Dans tes bras adorés j’aurais voulu dormir,
Dormir comme un enfant qu’une caresse apaise
Et dont le corps léger dans le sommeil ne pèse
Pas plus qu’un jeune oiseau dont l’aile va s’ouvrir.

J’aurais voulu poser sur ta chaude poitrine
Mes membres fatigués, mon cœur fragile et lourd,
À l’heure où, sur nos fronts, plane la nuit divine,
Entraînant dans son vol tous les soucis du jour.


J’aurais voulu mêler mes rêves à ton rêve,
Murmurer avec toi la prière des soirs ;
Puis sentir ton amour, quand l’aurore se lève,
M’emporter avec lui vers de nouveaux espoirs.

Dans tes bras adorés où j’ai rêvé de vivre,
N’aurai-je pas, du moins, la douceur de mourir,
Pour que de son fardeau mon âme se délivre
En disant son secret dans un dernier soupir !

Ce jour-là seulement tu saurais la tendresse
Que j’ai dû te cacher, car tu ne m’aimais pas ;
Tu n’aurais eu que la pitié de ma détresse,
Et j’ai de ton chemin écarté tous mes pas.

Je voulais être à toi, délicieuse et bonne,
Car je sais qu’un cœur d’homme est fait pour le bonheur,
Et que seul le bonheur d’un être nous le donne,
Alors que gémirait en vain notre douleur.


Je t’aurais apporté cette joie attendue,
Si ta main caressante avait touché les mains
Qui s’ouvraient pour t’offrir, à travers l’étendue,
La paix des jours et la beauté des lendemains.

Tu n’as pas deviné le secret de ma bouche,
Close sur mon amour comme un tombeau scellé ;
Tu m’a crue insensible, inhumaine, farouche ;
Mon regard douloureux ne t’a rien révélé.

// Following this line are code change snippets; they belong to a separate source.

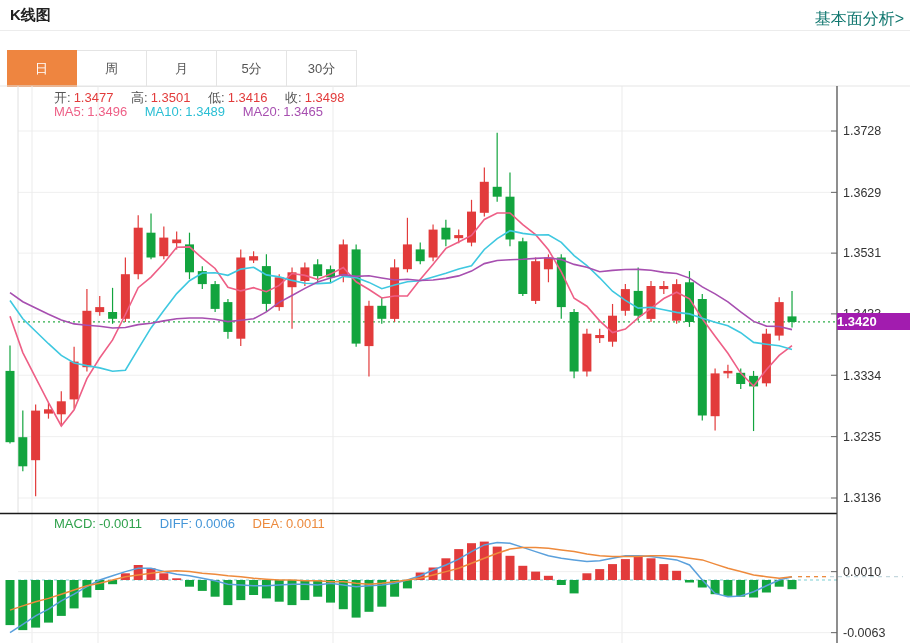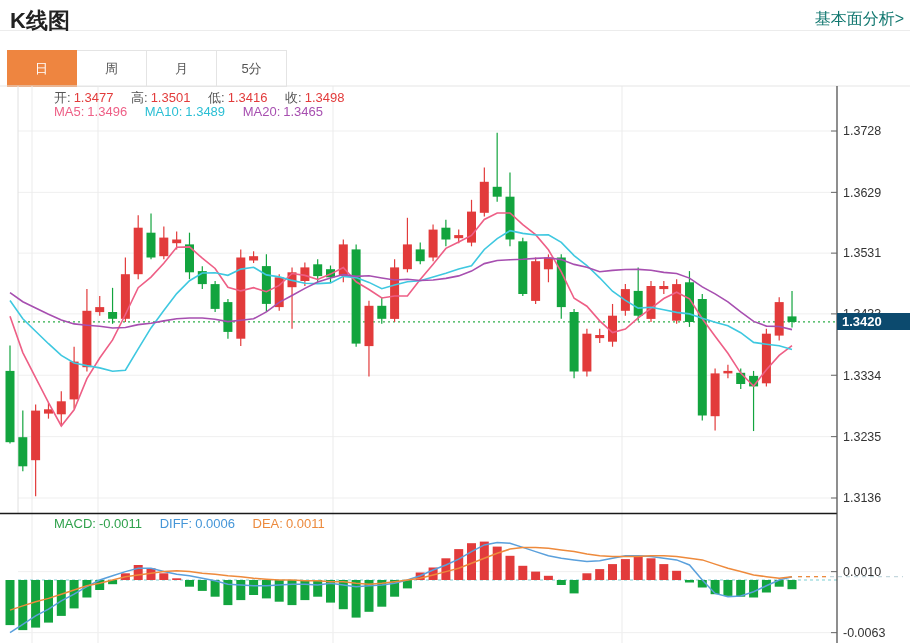--- a/index.html
+++ b/index.html
@@ -1,31 +1,31 @@
 <!DOCTYPE html>
 <html><head>
 <meta charset="utf-8">
 <style>
   html,body{margin:0;padding:0;}
   body{width:910px;height:643px;position:relative;overflow:hidden;background:#fff;
        font-family:"Liberation Sans","DejaVu Sans",sans-serif;}
   .hdr{position:absolute;left:0;top:0;width:910px;height:30px;border-bottom:1px solid #ececec;}
-  .title{position:absolute;left:10px;top:6px;font-size:22px;font-weight:bold;color:#222;}
+  .title{position:absolute;left:10px;top:6px;font-size:15px;font-weight:bold;color:#222;}
   .hlink{position:absolute;right:6px;top:9px;font-size:16px;color:#0f766e;text-decoration:none;cursor:pointer;}
   .tabs{position:absolute;left:7px;top:50px;display:flex;border:1px solid #e4e4e4;background:#fff;}
   .tab{width:69px;height:35px;line-height:35px;text-align:center;font-size:13px;color:#555;
        border-right:1px solid #e4e4e4;cursor:pointer;background:#fff;}
   .tab:last-child{border-right:none;}
   .tab.active{background:#ee8540;color:#fff;border-color:#ee8540;margin:-1px 0 -1px -1px;height:37px;line-height:37px;}
   .legend{position:absolute;left:18px;font-size:13px;white-space:nowrap;z-index:5;padding-left:36px;}
   .legend span{margin-right:3px;}
   .lg-gap{margin-right:14px !important;}
   #chart{position:absolute;left:0;top:0;}
-  .price-badge{position:absolute;left:837px;width:73px;height:17px;background:#0c4a6e;color:#fff;
-       font-size:13px;font-weight:bold;line-height:17px;padding-left:5px;box-sizing:border-box;z-index:6;}
+  .price-badge{position:absolute;left:837px;width:73px;height:17px;background:#a21caf;color:#fff;
+       font-size:13px;font-weight:bold;line-height:17px;box-sizing:border-box;z-index:6;}
   .lbl-dim{color:#555;}
   .v-red{color:#e23b3b;}
   .v-ma5{color:#ee5f86;}
   .v-ma10{color:#2bbfd4;}
   .v-ma20{color:#a74fb0;}
   .v-macd{color:#2fa14c;}
   .v-diff{color:#4596d8;}
   .v-dea{color:#ec8a3d;}
 </style>
 </head>
@@ -34,20 +34,21 @@
 <div class="hdr">
   <div class="title">K线图</div>
   <a class="hlink">基本面分析&gt;</a>
 </div>
 
 <div class="tabs" id="tabbar">
     <div class="tab active">日</div>
     <div class="tab">周</div>
     <div class="tab">月</div>
     <div class="tab">5分</div>
+    <div class="tab">30分</div>
   </div>
 
 <svg id="chart" width="910" height="643">
     <line x1="18" y1="131" x2="837" y2="131" stroke="#efefef" stroke-width="1"></line>
     <line x1="18" y1="192.373310810811" x2="837" y2="192.373310810811" stroke="#efefef" stroke-width="1"></line>
     <line x1="18" y1="253.12668918918968" x2="837" y2="253.12668918918968" stroke="#efefef" stroke-width="1"></line>
     <line x1="18" y1="313.8800675675683" x2="837" y2="313.8800675675683" stroke="#efefef" stroke-width="1"></line>
     <line x1="18" y1="375.25337837837935" x2="837" y2="375.25337837837935" stroke="#efefef" stroke-width="1"></line>
     <line x1="18" y1="436.62668918919036" x2="837" y2="436.62668918919036" stroke="#efefef" stroke-width="1"></line>
     <line x1="18" y1="498" x2="837" y2="498" stroke="#efefef" stroke-width="1"></line>

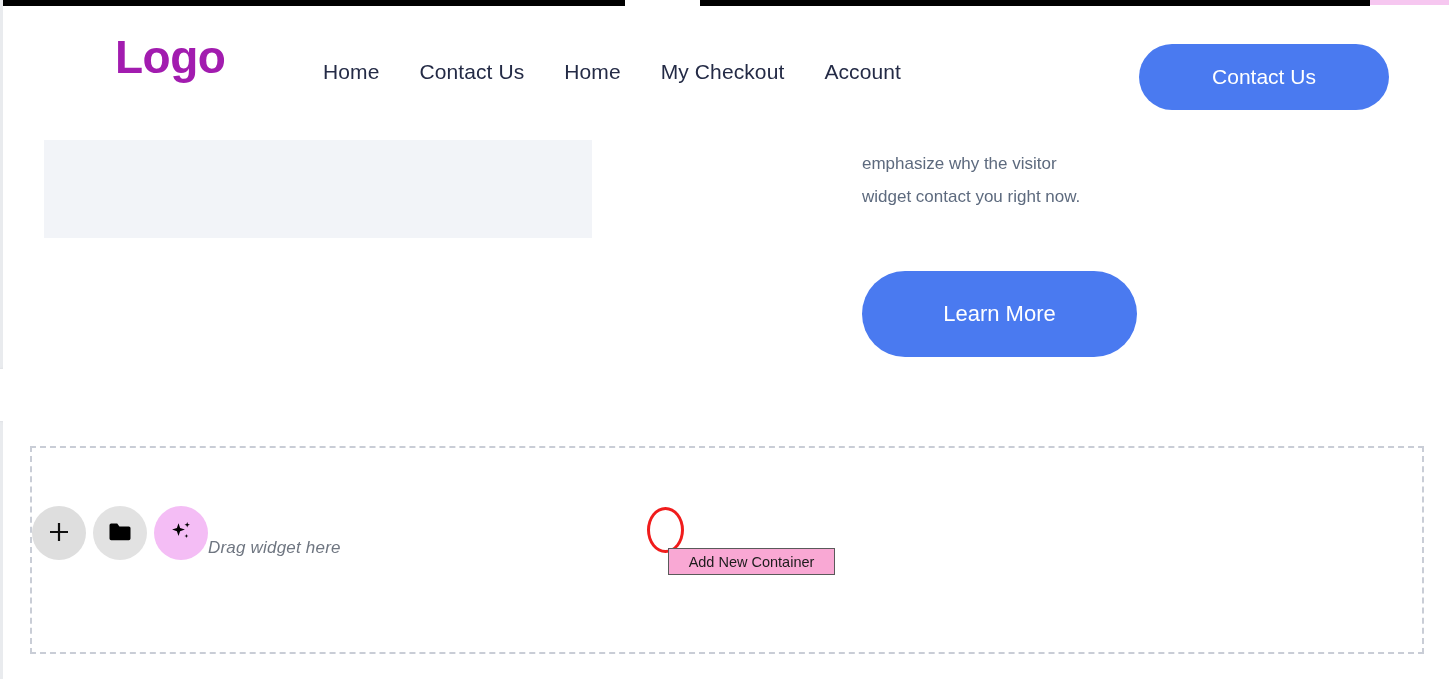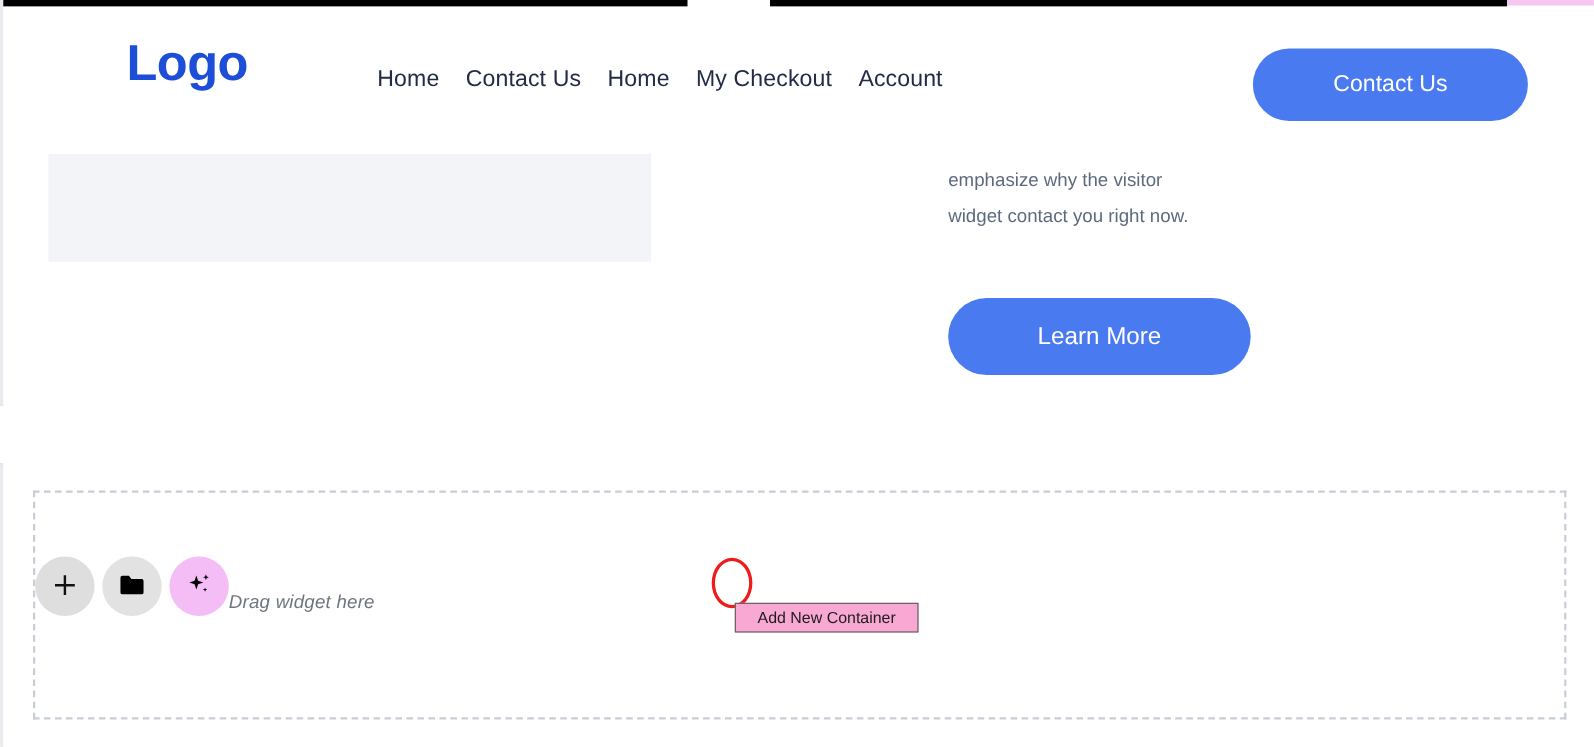--- a/index.html
+++ b/index.html
@@ -69,29 +69,29 @@
     position: absolute;
     left: 0; top: 0;
     width: 1446px; height: 125px;
   }
   .logo {
     position: absolute;
     left: 112px; top: 28px;
     font-size: 46px;
     font-weight: 700;
     letter-spacing: -0.5px;
-    color: #1d4ed8;
+    color: #a21caf;
     line-height: 1;
   }
   .nav {
     position: absolute;
-    left: 340px; top: 54px;
+    left: 320px; top: 54px;
     display: flex;
     align-items: flex-start;
-    gap: 24px;
+    gap: 40px;
   }
   .nav a {
     font-size: 21px;
     color: #242b46;
     text-decoration: none;
     white-space: nowrap;
     letter-spacing: 0.1px;
   }
   .btn-pill {
     display: inline-flex;
@@ -124,21 +124,21 @@
     left: 859px; top: 141px;
     width: 420px;
     font-size: 17px;
     line-height: 33px;
     color: #5d6a7e;
   }
   .hero-copy .ln { display: block; }
   .hero-cta {
     position: absolute;
     left: 859px; top: 265px;
-    width: 275px; height: 70px;
+    width: 275px; height: 86px;
     font-size: 22px;
   }
 
   
   .drop-zone {
     position: absolute;
     left: 27px; top: 440px;
     width: 1394px; height: 208px;
     border: 2px dashed #c9cdd6;
     background: transparent;

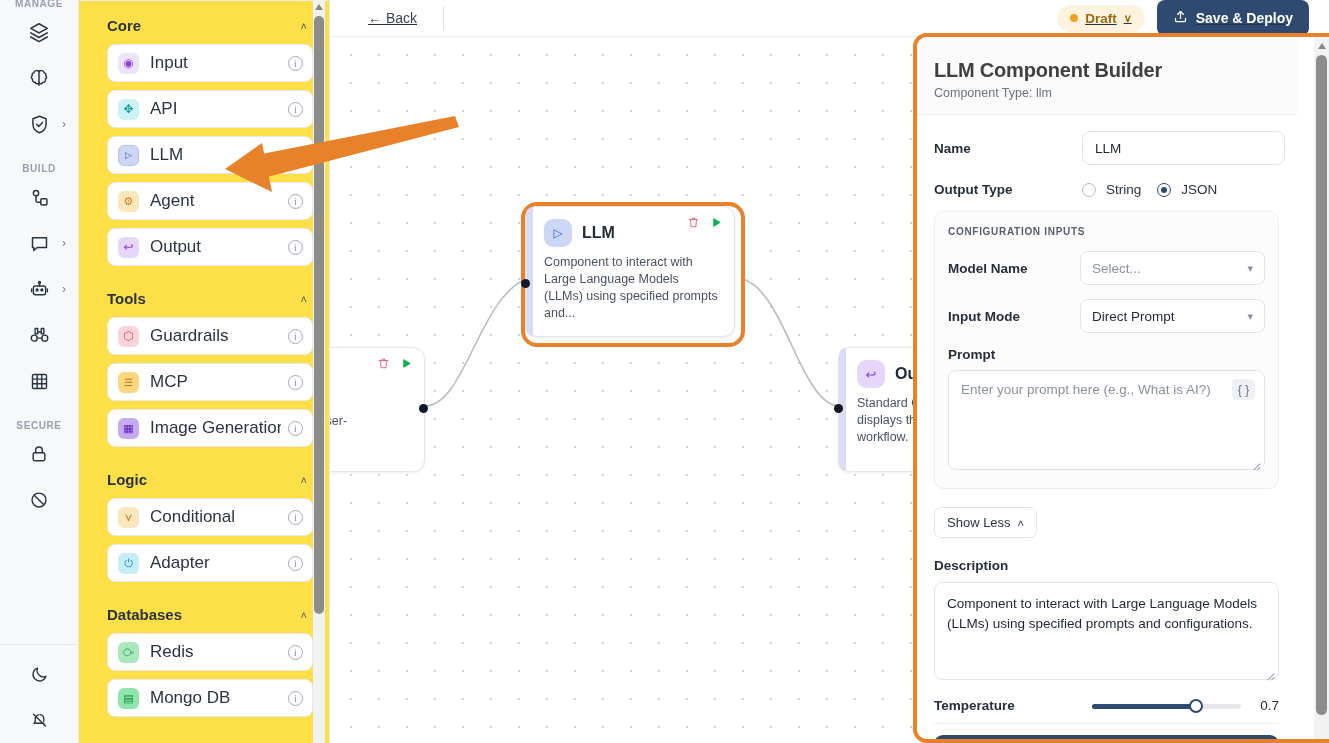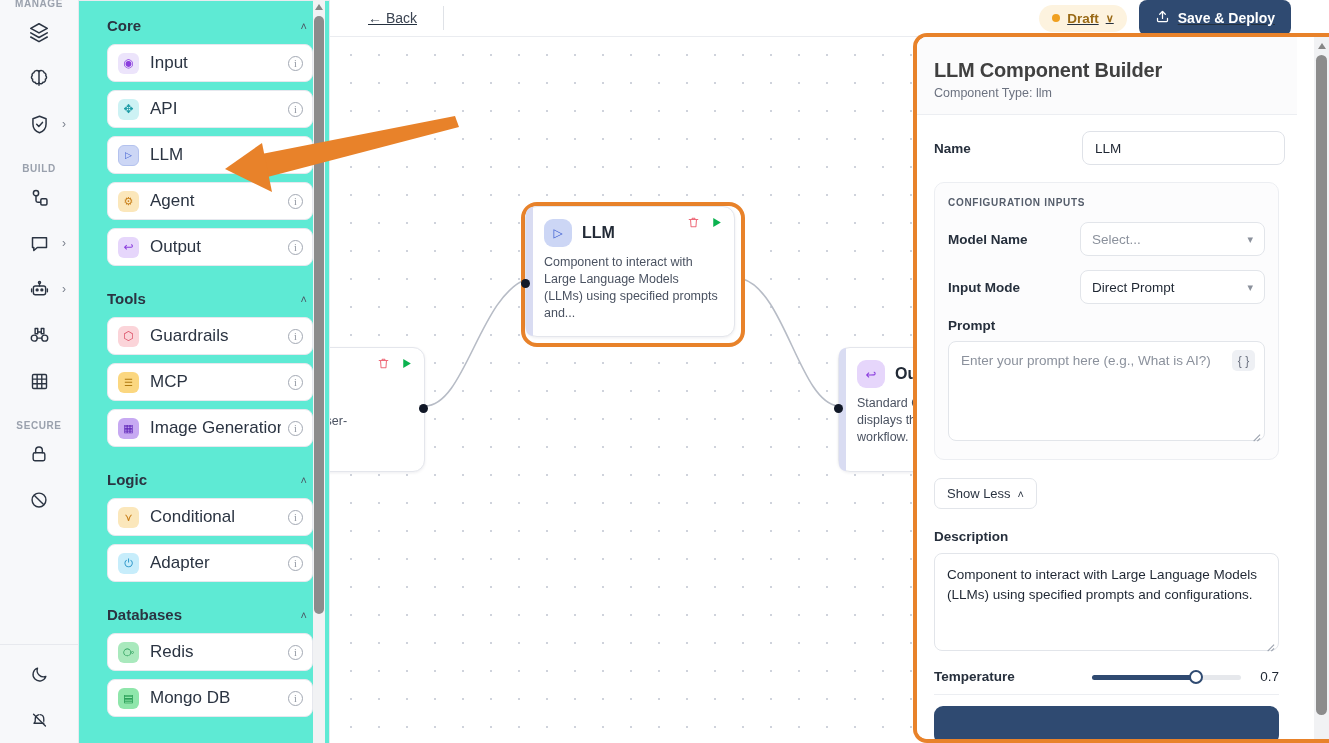--- a/index.html
+++ b/index.html
@@ -34,21 +34,21 @@
   }
   #rail-bottom {
     position: absolute; left: 0; bottom: 0; width: 79px;
     border-top: 1px solid #e7e9ee; padding-top: 6px;
     display: flex; flex-direction: column; align-items: center;
   }
 
   
   #component-sidebar {
     position: absolute; left: 79px; top: 0; width: 251px; height: 743px;
-    background: #5eead4; border-right: 1px solid #e7e9ee;
+    background: #fde047; border-right: 1px solid #e7e9ee;
     overflow: hidden;
   }
   #sidebar-scroll { padding: 0 16px 0 28px; height: 743px; position: relative; }
   .sb-divider { height: 1px; background: #e9ebef; margin: 0 -16px 0 -28px; }
   .group-header {
     display: flex; align-items: center; justify-content: space-between;
     padding: 16px 6px 10px 0; cursor: pointer;
   }
   .group-title { font-size: 15px; font-weight: 700; color: #2b3442; }
   .group-caret { color: #4b5563; font-size: 11px; }
@@ -93,21 +93,21 @@
     background: #ffffff; border-bottom: 1px solid #eaecf0;
     display: flex; align-items: center; z-index: 5; text-decoration: underline;
   }
   #back-button {
     margin-left: 30px; font-size: 14px; color: #3c4characters; color: #3b4452;
     cursor: pointer; padding: 4px 8px;
   }
   #topbar-sep { width:1px; height:24px; background:#dfe2e7; margin-left: 18px; }
   #topbar-right {
     margin-left: auto; display: flex; align-items: center; gap: 12px;
-    padding-right: 38px;
+    padding-right: 20px;
   }
   #draft-pill {
     display: flex; align-items: center; gap: 7px;
     background: #fdf3df; color: #9a6a16; border-radius: 16px;
     padding: 6px 13px; font-size: 13.5px; font-weight: 600; cursor: pointer;
   }
   .draft-dot { width: 8px; height: 8px; border-radius: 50%; background: #f0a020; }
   #save-deploy {
     display: flex; align-items: center; gap: 8px;
     background: #2f4a71; color: #ffffff; border-radius: 8px;
@@ -597,20 +597,29 @@
         <div id="panel-subtitle">Component Type: llm</div>
       </div>
 
       <div id="panel-body">
 
         <div class="form-row">
           <span class="form-label">Name</span>
           <input class="text-input" value="LLM" placeholder="Name" style="">
         </div>
 
+        <div class="form-row" style="margin-bottom:14px;">
+          <span class="form-label">Output Type</span>
+          <div class="radio-group">
+            <span class="radio-dot"></span>
+            <span class="radio-label">String</span>
+            <span class="radio-dot checked"></span>
+            <span class="radio-label">JSON</span>
+          </div>
+        </div>
 
         <div id="config-box">
           <div id="config-title">CONFIGURATION INPUTS</div>
 
           <div class="form-row" style="margin-bottom:14px;">
             <span class="form-label" style="width:132px;flex:0 0 132px;">Model Name</span>
             <div class="select-box">
               <span class="select-value placeholder">Select...</span>
               <span class="select-caret">▾</span>
             </div>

Et nous avons suivi des routes différentes ;
Et jamais entre nous un mot de vérité
N’a jailli, transformant nos deux longues attentes
En une heure d’orgueil sublime et de beauté.

Mais s’il peut te venir quelque fierté d’apprendre
Que je t’avais voué le temple de mon cœur,
Penche-toi sur mes yeux où tu pourras surprendre
Ton image adorée avec mon dernier pleur.